What the exercise asks —
Give all of the data again exactly as written, omitting every image.

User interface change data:
● ● ● ● ● ● ●

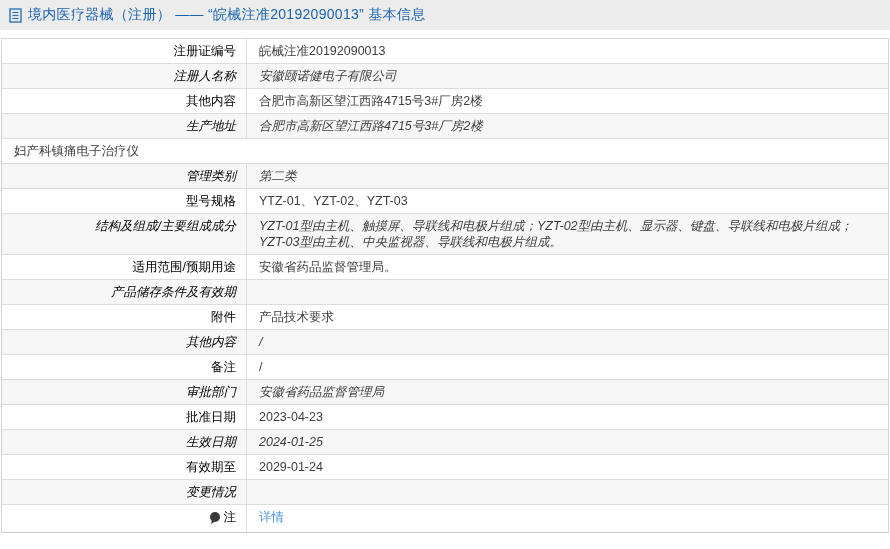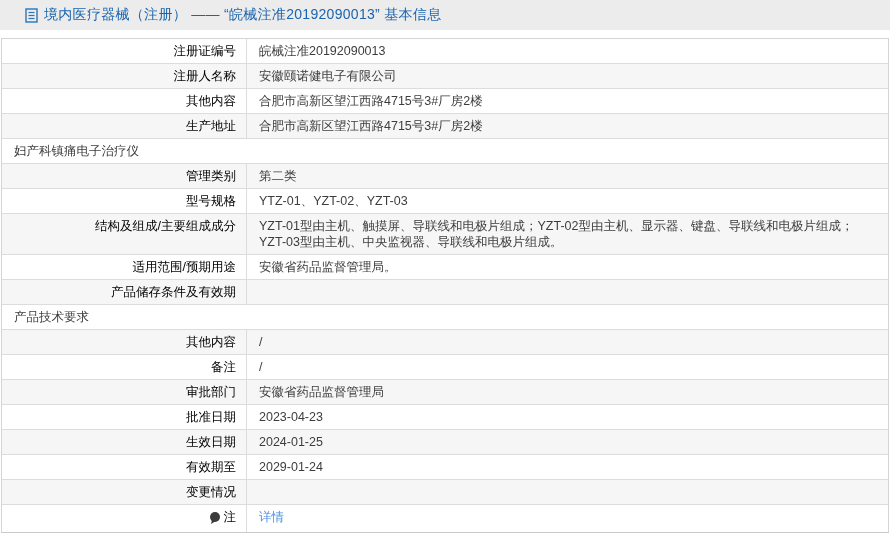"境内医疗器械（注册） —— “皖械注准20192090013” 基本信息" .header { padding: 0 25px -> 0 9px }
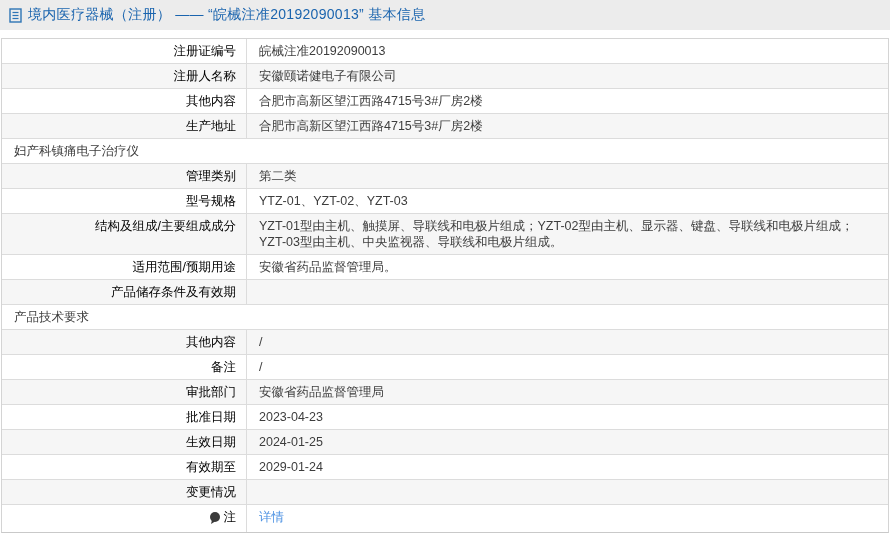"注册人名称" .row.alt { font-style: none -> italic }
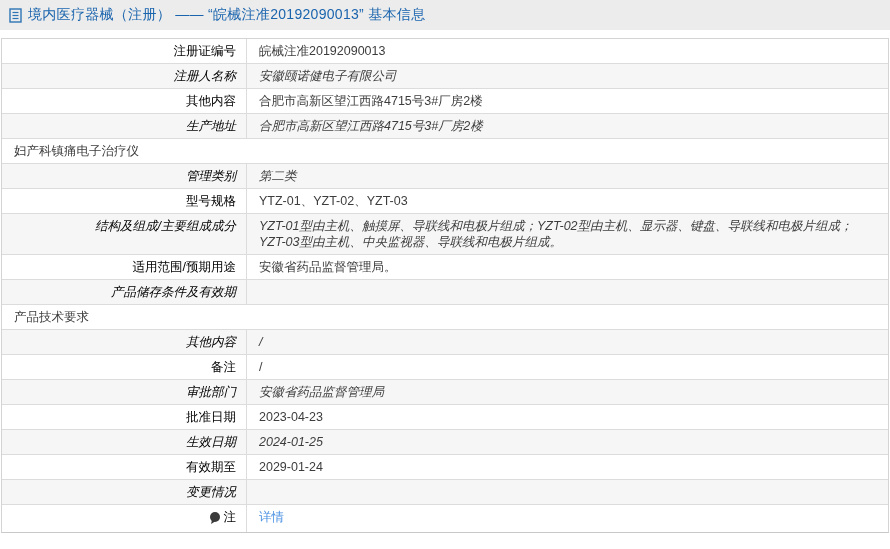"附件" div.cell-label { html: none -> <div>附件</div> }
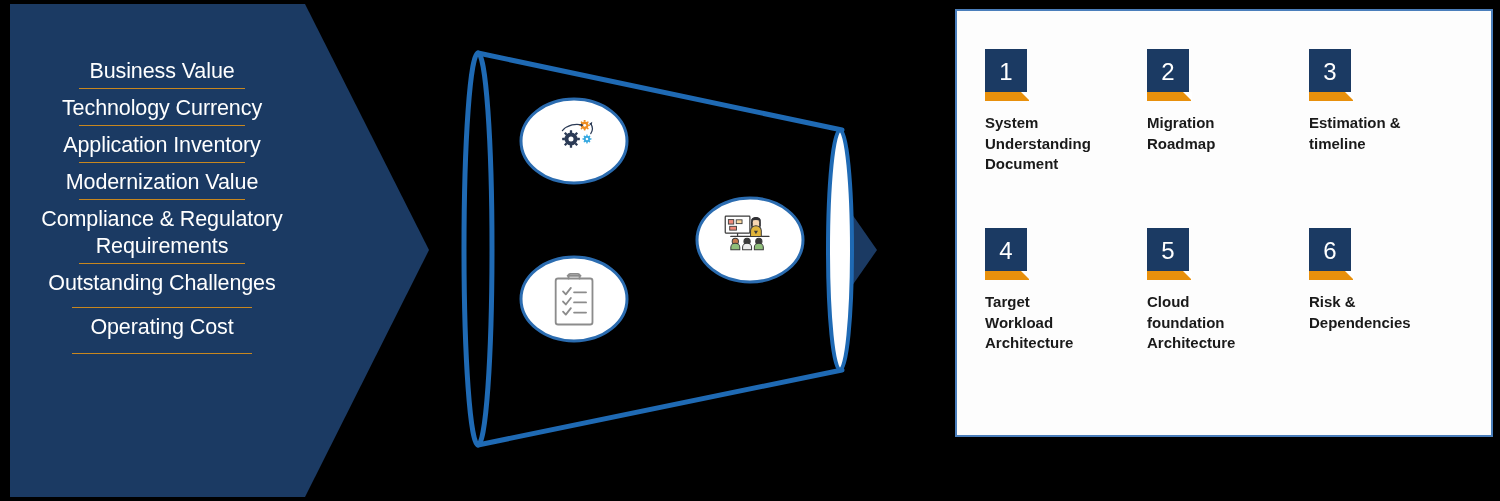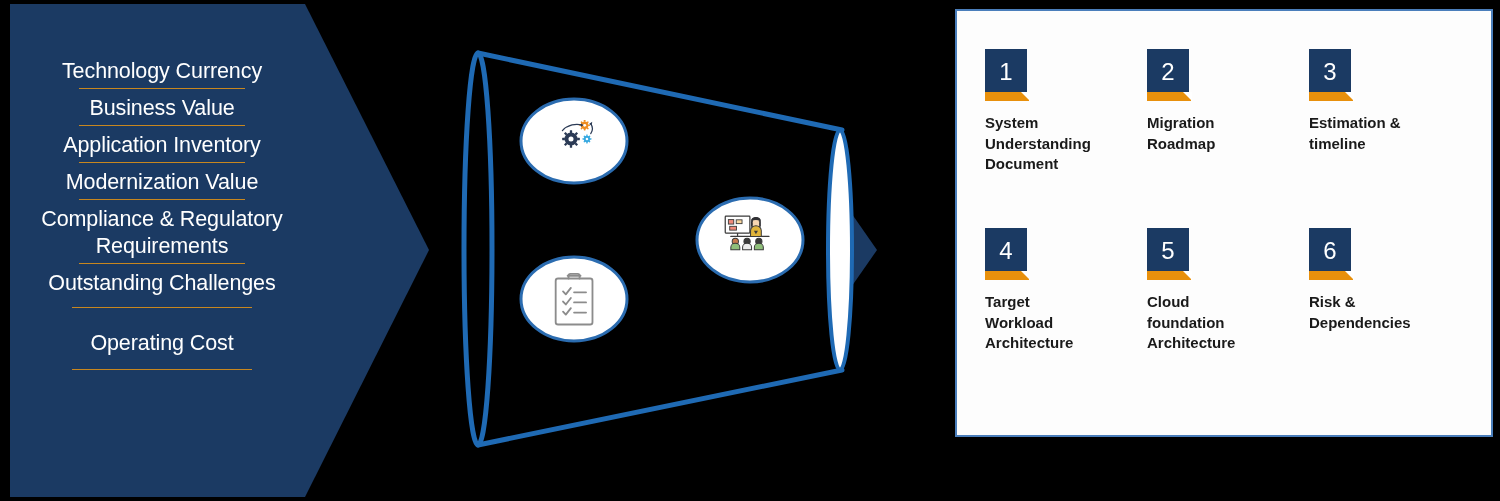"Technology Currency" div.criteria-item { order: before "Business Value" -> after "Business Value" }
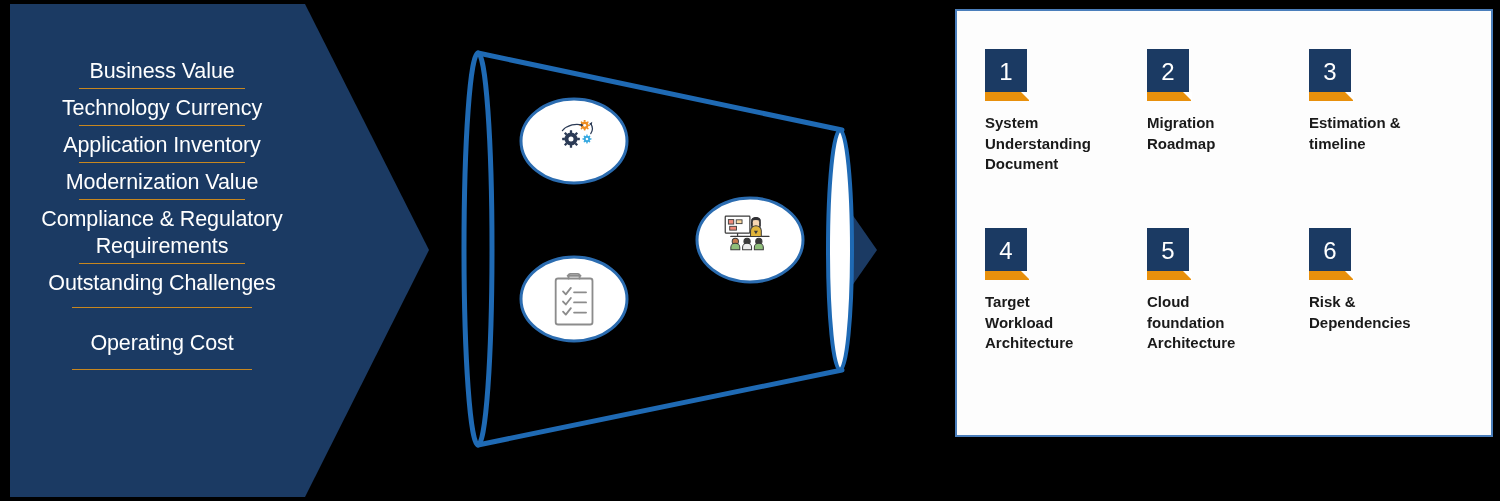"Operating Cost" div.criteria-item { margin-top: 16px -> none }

● ● ● ● ● ● ●

Task result —
"境内医疗器械（注册） —— “皖械注准20192090013” 基本信息" .header { padding: 0 25px -> 0 9px }
"注册人名称" .row.alt { font-style: none -> italic }
"附件" div.cell-label { html: none -> <div>附件</div> }
"Technology Currency" div.criteria-item { order: before "Business Value" -> after "Business Value" }
"Operating Cost" div.criteria-item { margin-top: 16px -> none }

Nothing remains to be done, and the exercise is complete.